Sublimité perdue! Grandet se croyait très-généreux envers sa femme. Les philosophes qui rencontrent des Nanon, des madame Grandet, des Eugénie ne sont-ils pas en droit de trouver que l’ironie est le fond du caractère de la Providence? Après ce dîner, où, pour la première fois, il fut question du mariage d’Eugénie, Nanon alla chercher une bouteille de cassis dans la chambre de monsieur Grandet, et manqua de tomber en descendant.

– Grande bête, lui dit son maître, est-ce que tu te laisserais choir comme une autre, toi?

– Monsieur, c’est cette marche de votre escalier qui ne tient pas.

– Elle a raison, dit madame Grandet. Vous auriez dû la faire raccommoder depuis long-temps. Hier, Eugénie a failli s’y fouler le pied.

– Tiens, dit Grandet à Nanon en la voyant toute pâle, puisque c’est la naissance d’Eugénie, et que tu as manqué de tomber, prends un petit verre de cassis pour te remettre.

– Ma foi, je l’ai bien gagné, dit Nanon. A ma place, il y a bien des gens qui auraient cassé la bouteille, mais je me serais plutôt cassé le coude pour la tenir en l’air.

– C’te pauvre Nanon! dit Grandet en lui versant le cassis.

– T’es-tu fait mal? lui dit Eugénie en la regardant avec intérêt.

– Non, puisque je me suis retenue en me fichant sur mes reins.

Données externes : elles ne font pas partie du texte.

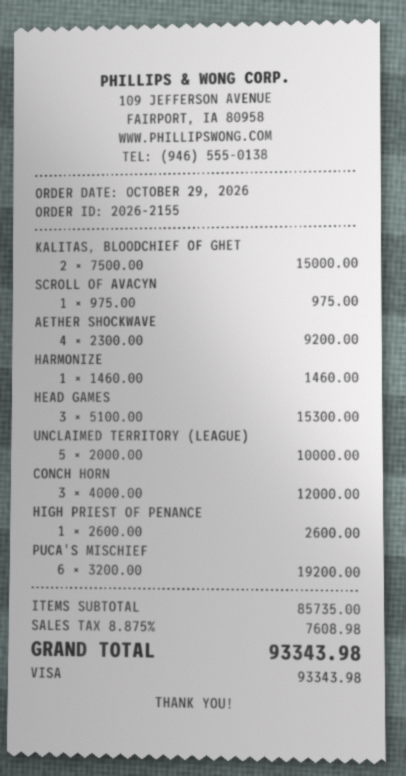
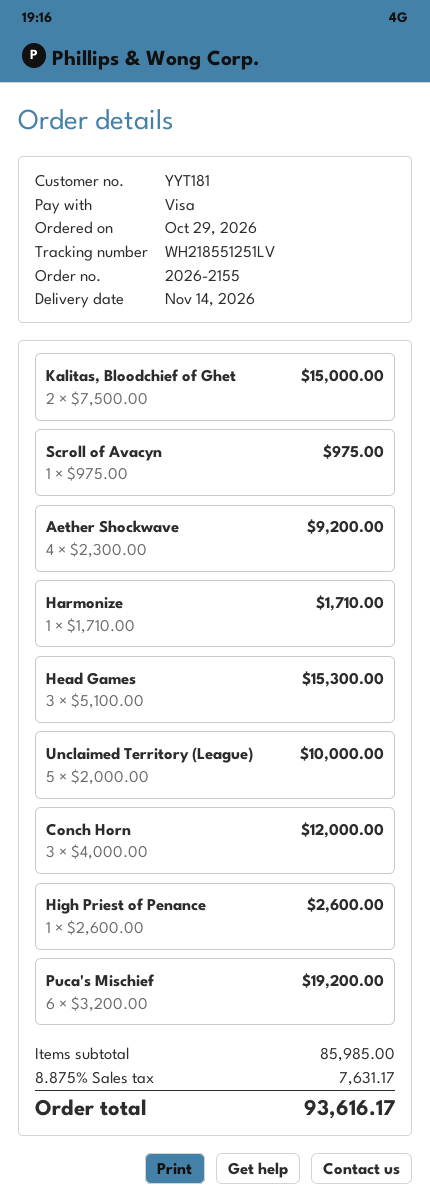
HARMONIZE: 1 x 1460.00 = 1460.00 -> 1 x 1710.00 = 1710.00
subtotal: 85735.00 -> 85985.00
tax: 8.875% = 7608.98 -> 8.875% = 7631.17
total: 93343.98 -> 93616.17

– Hé! bien, puisque c’est la naissance d’Eugénie, dit Grandet, je vais vous raccommoder votre marche. Vous ne savez pas, vous autres, mettre le pied dans le coin, à l’endroit où elle est encore solide.

Grandet prit la chandelle, laissa sa femme, sa fille et sa servante, sans autre lumière que celle du foyer qui jetait de vives flammes, et alla dans le fournil chercher des planches, des clous et ses outils.

– Faut-il vous aider? lui cria Nanon en l’entendant frapper dans l’escalier.

– Non! non! ça me connaît, répondit l’ancien tonnelier.

Au moment où Grandet raccommodait lui-même son escalier vermoulu, et sifflait à tue-tête en souvenir de ses jeunes années, les trois Cruchot frappèrent à la porte.

– C’est-y vous, monsieur Cruchot? demanda Nanon en regardant par la petite grille.

– Oui, répondit le président.

Nanon ouvrit la porte, et la lueur du foyer, qui se reflétait sous la voûte, permit aux trois Cruchot d’apercevoir l’entrée de la salle.

– Ah! vous êtes des fêteux, leur dit Nanon en sentant les fleurs.

– Excusez, messieurs, cria Grandet en reconnaissant la voix de ses amis, je suis à vous! Je ne suis pas fier, je rafistole moi-même une marche de mon escalier.